Dr.Issac Asimov, the Science Fiction writer has written a book "A Layman's Guide to Bible", which is purely a historical guide to Biblican study. Dr.Asimov makes no pretence about being either a history or biblical scholar. But, this book, which explains every book and chapter of bible can be an eye opener to the woolly headed Hindus, especially the Ramakrishnites, who speak of Jesus as Yogi or Hindu Guru. I look forward to reading Kalavai Venkast's book.

Shravan Tanjore said...

Free market is certainly better than centralised planning kind of structures but that said there is certainly an element of racism in the works of some libertarians, it has nothing to do with economics but their own obsessions.

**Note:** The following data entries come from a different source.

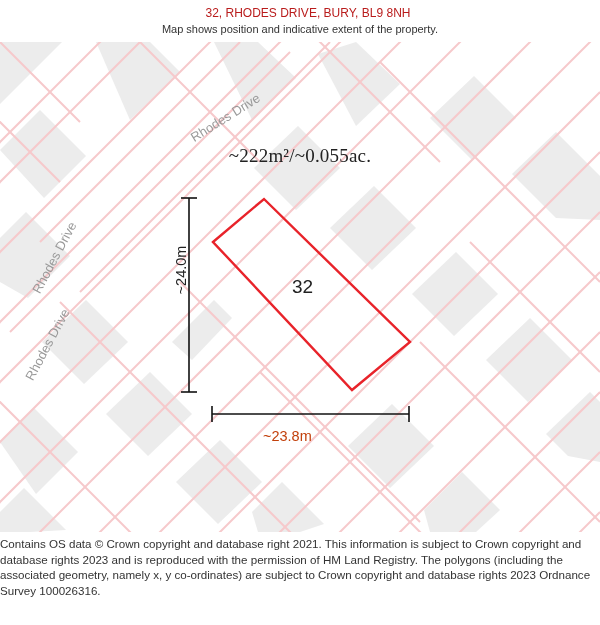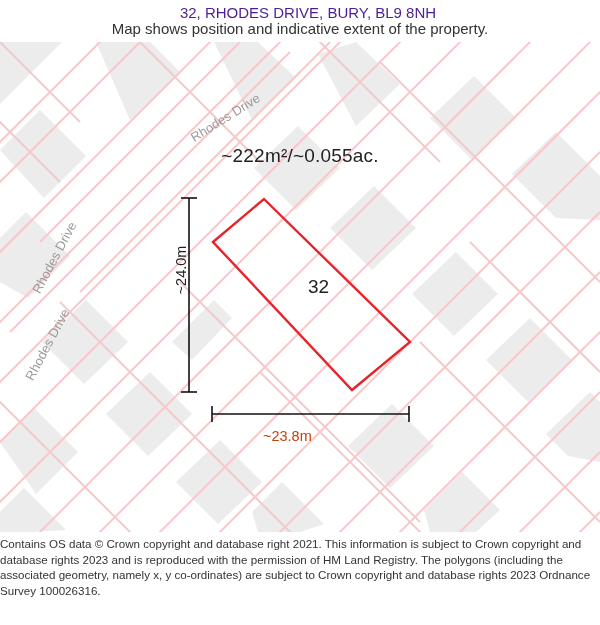--- a/index.html
+++ b/index.html
@@ -19,8 +19,8 @@
     text-align: center;
   }
   .header .title {
-    font-size: 15px;
-    color: #4c1d95;
+    font-size: 12px;
+    color: #b91c1c;
     line-height: 16px;
     padding-left: 16px;
   }

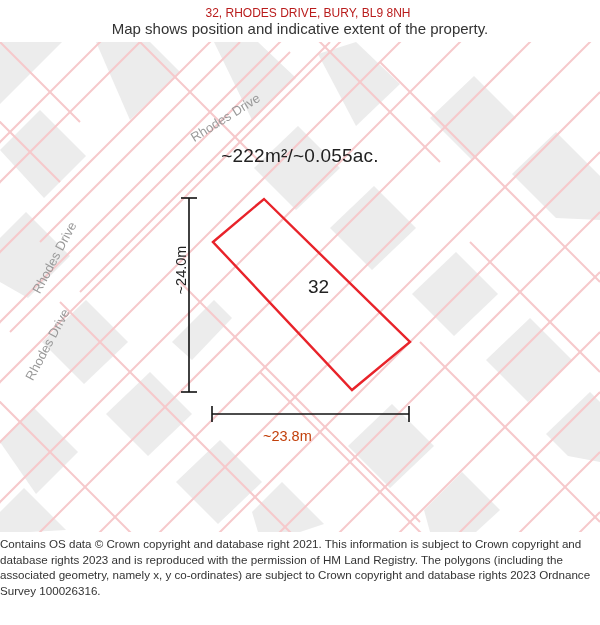--- a/index.html
+++ b/index.html
@@ -25,7 +25,7 @@
     padding-left: 16px;
   }
   .header .subtitle {
-    font-size: 15px;
+    font-size: 11px;
     color: #333333;
     line-height: 16px;
   }

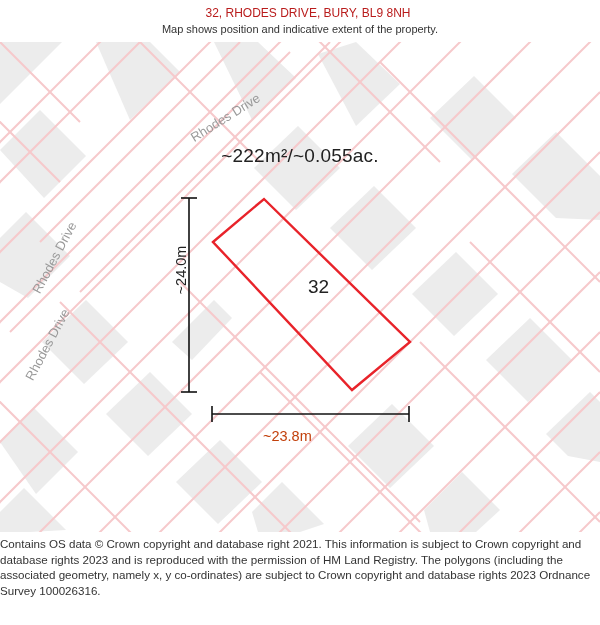--- a/index.html
+++ b/index.html
@@ -49,6 +49,7 @@
     font-size: 19px;
     color: #222222;
     letter-spacing: 0.2px;
+    font-family: Liberation Serif, serif;
   }
   .plot-number {
     position: absolute;

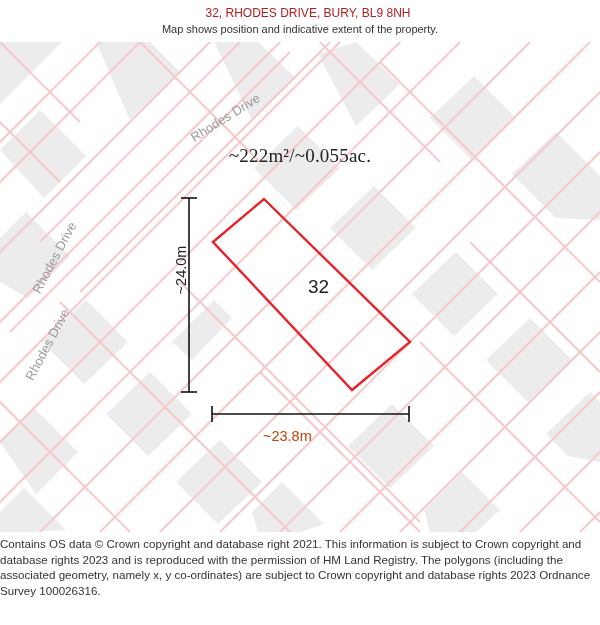--- a/index.html
+++ b/index.html
@@ -53,7 +53,7 @@
   }
   .plot-number {
     position: absolute;
-    left: 308px;
+    left: 292px;
     top: 234px;
     font-size: 19px;
     color: #222222;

Also embracing anything that gets peddled in the name of Free Market is not exactly Free.

Shravan Tanjore said...

Dr Elst please write something on Jainism, is it a reactionary movement, its origins etc?. The source of its stories etc?.

Karthikrajan said...

I had also advocated this view in the comments of one of your articles that hindhus have to bluntly tell churchians on their faces that churchianity is a criminal religion , their prophet is a semicrack and the bible contains his blabbing rather than anything rational. To prove this point your articles come in very handy.
I have had nasty fights with my Churchian friends and stranger Muslims on yahoo group and facebook. When i refer your articles to them, either they fall silent or indulge in abuse. One Churchian batchmate said that Elst and Co. finds the bible comical because hindhuism itself consists of comedies. I specifically quoted the adam and eve story from the ‘genesis’ book sentence by sentence poking fun at every step. The guy went silent and in the next episode got hot-headed and began to abuse. Yes, ridicule does help, especially from a peer. In tamilnadu we have coined a nice term for these conversionists : ‘aadu kalavaani’ (ஆடு களவாணி , sheep lifters !) The latest joke doing the rounds in facebook is that the great ONLY and lonely abrahamic god created humans through m*st**bation. This is sure to ruffle more feathers !
I had an ‘encounter’ over email with this Dominic Emmanuel guy after i lambasted his articles in the deccan chronicle newspaper. When questioned about the dogmatic claim that yesoos is the only character who can provide salvation, there was simply no answer from his side. It is quite easy to knock the stuffing out of churchians and islamists if only we bother the read the books, but most internet hindhus don’t do so. They behave like morons , ready to launch a diatribe against Muslims and churchians rather than on the ideology.
Good to see a TamBram taking on the abrahamics. With christhava braahmana seva samithi targeting braahamans in Chennai, and that jerk chaaru haasan (kamala haasan’s big bro) composing jesus sahasranaama, venkat’s book should be a potent weapon. Looking forward to it.